The data must be written out once more, precisely as given.

◆ Front-end code edit data ◆
##########
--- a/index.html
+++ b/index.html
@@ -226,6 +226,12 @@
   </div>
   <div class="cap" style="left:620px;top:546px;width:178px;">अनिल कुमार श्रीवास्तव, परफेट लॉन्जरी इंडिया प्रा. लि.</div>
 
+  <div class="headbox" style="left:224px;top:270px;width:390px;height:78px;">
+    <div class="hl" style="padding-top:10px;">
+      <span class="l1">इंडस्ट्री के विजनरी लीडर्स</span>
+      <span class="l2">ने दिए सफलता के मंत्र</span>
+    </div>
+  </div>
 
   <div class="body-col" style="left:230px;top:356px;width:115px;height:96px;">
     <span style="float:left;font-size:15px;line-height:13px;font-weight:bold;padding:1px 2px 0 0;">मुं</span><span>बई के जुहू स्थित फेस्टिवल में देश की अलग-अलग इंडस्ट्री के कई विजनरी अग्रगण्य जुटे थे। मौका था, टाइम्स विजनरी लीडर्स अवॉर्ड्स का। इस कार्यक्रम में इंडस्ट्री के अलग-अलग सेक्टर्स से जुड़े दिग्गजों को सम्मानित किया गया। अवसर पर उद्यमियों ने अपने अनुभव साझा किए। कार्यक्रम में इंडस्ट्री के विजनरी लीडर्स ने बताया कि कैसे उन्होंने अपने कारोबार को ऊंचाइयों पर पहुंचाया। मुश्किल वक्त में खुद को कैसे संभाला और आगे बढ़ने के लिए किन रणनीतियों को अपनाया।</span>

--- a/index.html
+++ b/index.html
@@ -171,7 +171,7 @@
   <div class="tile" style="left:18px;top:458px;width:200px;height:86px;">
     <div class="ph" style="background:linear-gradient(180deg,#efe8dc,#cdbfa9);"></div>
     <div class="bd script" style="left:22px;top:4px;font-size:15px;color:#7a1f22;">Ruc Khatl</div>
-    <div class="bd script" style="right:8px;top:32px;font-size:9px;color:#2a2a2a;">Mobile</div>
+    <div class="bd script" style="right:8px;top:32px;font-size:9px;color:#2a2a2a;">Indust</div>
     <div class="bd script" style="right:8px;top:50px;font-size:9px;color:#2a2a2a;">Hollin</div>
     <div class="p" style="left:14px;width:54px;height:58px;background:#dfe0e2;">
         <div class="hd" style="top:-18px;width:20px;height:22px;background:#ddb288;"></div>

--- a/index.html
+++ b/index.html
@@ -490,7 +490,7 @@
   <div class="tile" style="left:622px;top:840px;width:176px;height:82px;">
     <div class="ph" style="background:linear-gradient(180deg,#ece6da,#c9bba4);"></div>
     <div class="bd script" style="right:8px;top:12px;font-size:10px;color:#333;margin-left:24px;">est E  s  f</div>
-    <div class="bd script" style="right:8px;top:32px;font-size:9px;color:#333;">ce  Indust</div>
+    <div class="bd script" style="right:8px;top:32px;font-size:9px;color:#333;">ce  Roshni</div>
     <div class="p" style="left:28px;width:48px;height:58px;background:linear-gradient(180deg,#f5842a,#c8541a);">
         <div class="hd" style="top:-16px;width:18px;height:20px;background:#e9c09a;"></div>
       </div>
##########
◆ RESPONSE AREA ◆
--- a/index.html
+++ b/index.html
@@ -226,6 +226,12 @@
   </div>
   <div class="cap" style="left:620px;top:546px;width:178px;">अनिल कुमार श्रीवास्तव, परफेट लॉन्जरी इंडिया प्रा. लि.</div>
 
+  <div class="headbox" style="left:224px;top:270px;width:390px;height:78px;">
+    <div class="hl" style="padding-top:10px;">
+      <span class="l1">इंडस्ट्री के विजनरी लीडर्स</span>
+      <span class="l2">ने दिए सफलता के मंत्र</span>
+    </div>
+  </div>
 
   <div class="body-col" style="left:230px;top:356px;width:115px;height:96px;">
     <span style="float:left;font-size:15px;line-height:13px;font-weight:bold;padding:1px 2px 0 0;">मुं</span><span>बई के जुहू स्थित फेस्टिवल में देश की अलग-अलग इंडस्ट्री के कई विजनरी अग्रगण्य जुटे थे। मौका था, टाइम्स विजनरी लीडर्स अवॉर्ड्स का। इस कार्यक्रम में इंडस्ट्री के अलग-अलग सेक्टर्स से जुड़े दिग्गजों को सम्मानित किया गया। अवसर पर उद्यमियों ने अपने अनुभव साझा किए। कार्यक्रम में इंडस्ट्री के विजनरी लीडर्स ने बताया कि कैसे उन्होंने अपने कारोबार को ऊंचाइयों पर पहुंचाया। मुश्किल वक्त में खुद को कैसे संभाला और आगे बढ़ने के लिए किन रणनीतियों को अपनाया।</span>

--- a/index.html
+++ b/index.html
@@ -171,7 +171,7 @@
   <div class="tile" style="left:18px;top:458px;width:200px;height:86px;">
     <div class="ph" style="background:linear-gradient(180deg,#efe8dc,#cdbfa9);"></div>
     <div class="bd script" style="left:22px;top:4px;font-size:15px;color:#7a1f22;">Ruc Khatl</div>
-    <div class="bd script" style="right:8px;top:32px;font-size:9px;color:#2a2a2a;">Mobile</div>
+    <div class="bd script" style="right:8px;top:32px;font-size:9px;color:#2a2a2a;">Indust</div>
     <div class="bd script" style="right:8px;top:50px;font-size:9px;color:#2a2a2a;">Hollin</div>
     <div class="p" style="left:14px;width:54px;height:58px;background:#dfe0e2;">
         <div class="hd" style="top:-18px;width:20px;height:22px;background:#ddb288;"></div>

--- a/index.html
+++ b/index.html
@@ -490,7 +490,7 @@
   <div class="tile" style="left:622px;top:840px;width:176px;height:82px;">
     <div class="ph" style="background:linear-gradient(180deg,#ece6da,#c9bba4);"></div>
     <div class="bd script" style="right:8px;top:12px;font-size:10px;color:#333;margin-left:24px;">est E  s  f</div>
-    <div class="bd script" style="right:8px;top:32px;font-size:9px;color:#333;">ce  Indust</div>
+    <div class="bd script" style="right:8px;top:32px;font-size:9px;color:#333;">ce  Roshni</div>
     <div class="p" style="left:28px;width:48px;height:58px;background:linear-gradient(180deg,#f5842a,#c8541a);">
         <div class="hd" style="top:-16px;width:18px;height:20px;background:#e9c09a;"></div>
       </div>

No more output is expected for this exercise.